Background: Preeclampsia (PE) is considered one of the major causes of both maternal and fetal mortality and morbidity. Advances have been made on understanding the pathophysiology of this pregnancy-specific disorder. Sestrin2 (SESN2) is a metabolic regulator protein, whose expression is induced in response to exposure to different adverse effects such as hypoxia, DNA damage, or oxidative stress, thus acting as cytoprotective. Objective: The objective of the study was to investigate the levels of maternal serum SESN2 in preeclamptic and uncomplicated pregnancies and their association with the disease severity. Patients and Methods: This was a case–control study conducted at the Department of Obstetrics and Gynecology at Al-Yarmouk Teaching Hospital in Iraq – Baghdad city from the first of March till the end of November 2019. The study included a total of 92 pregnant women, 27 with a healthy pregnancy, 33 with nonsevere PE, and another 32 having severe PE. From all participants, blood samples were collected for the evaluation of serum SESN2 levels using enzyme-linked immunosorbent assay.

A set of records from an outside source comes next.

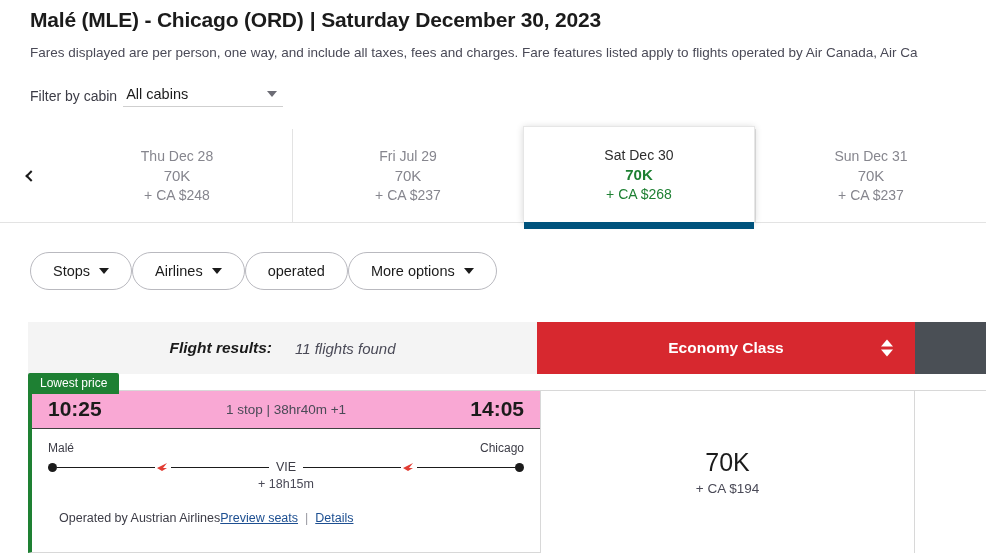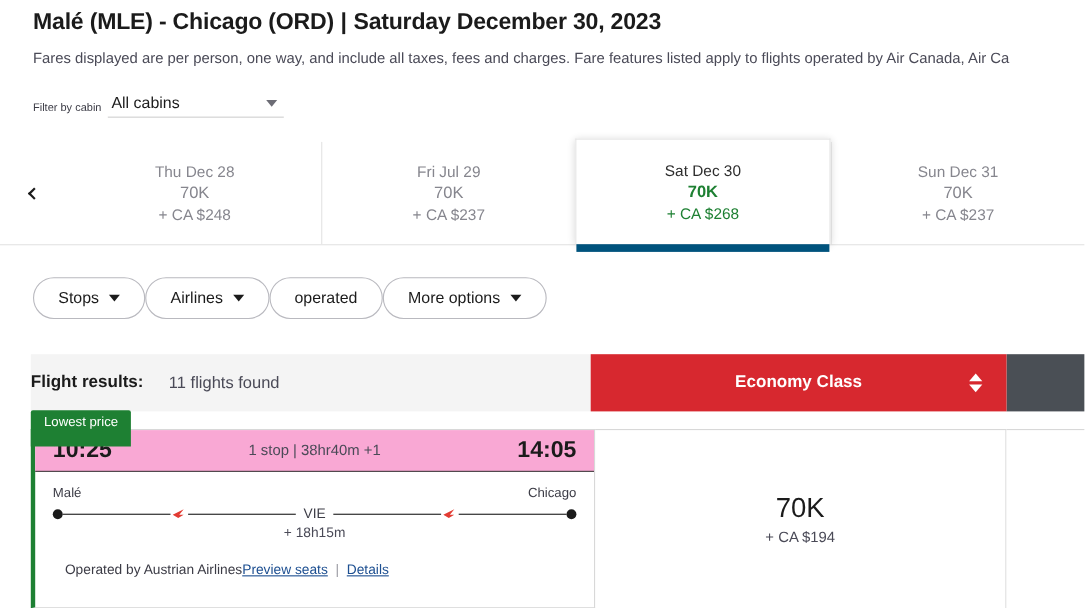"Filter by cabin" .cabin-label { font-size: 10px -> 14px }
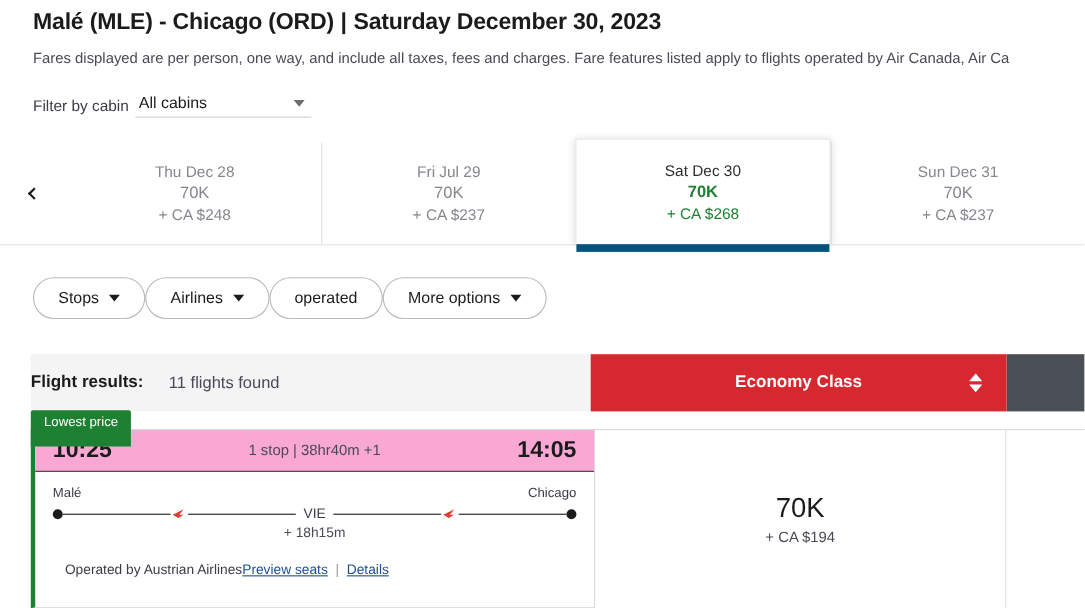"Flight results:" .results-left { font-style: none -> italic; justify-content: none -> center }
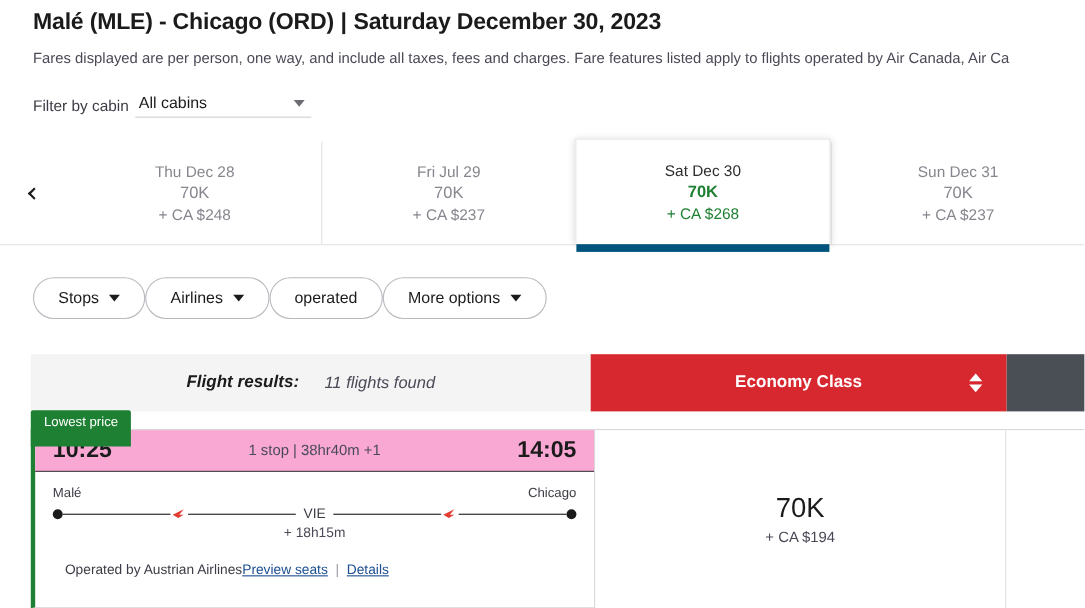"Lowest price" .lowest-tag { padding: 3px 12px 16px 12px -> 3px 12px 4px 12px }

Results: The mean readings of SESN2 for normal pregnancies were 5.22 ± 1.71 ng/ml which was significantly lower than that for the nonsevere PE group (8.41 ± 1.42 ng/ml), while SESN2 levels were the highest among those with severe PE (16.92 ± 5.15 ng/ml). A negative correlation was found between each of GA at delivery, birth interval, and birth weight and the SESN2 level (P = 0.001); while mean arterial pressure positively correlated with SESN2 levels (P = 0.001), the cutoff value for the diagnosis of severe PE was 9.95 ng/ml (sensitivity of 93.8% and specificity of 98.8%). Conclusion: Maternal serum SESN2 levels are significantly higher in pregnancies complicated by severe PE than nonsevere PE and control groups. It could be a useful biomarker that can help in diagnosing severe PE.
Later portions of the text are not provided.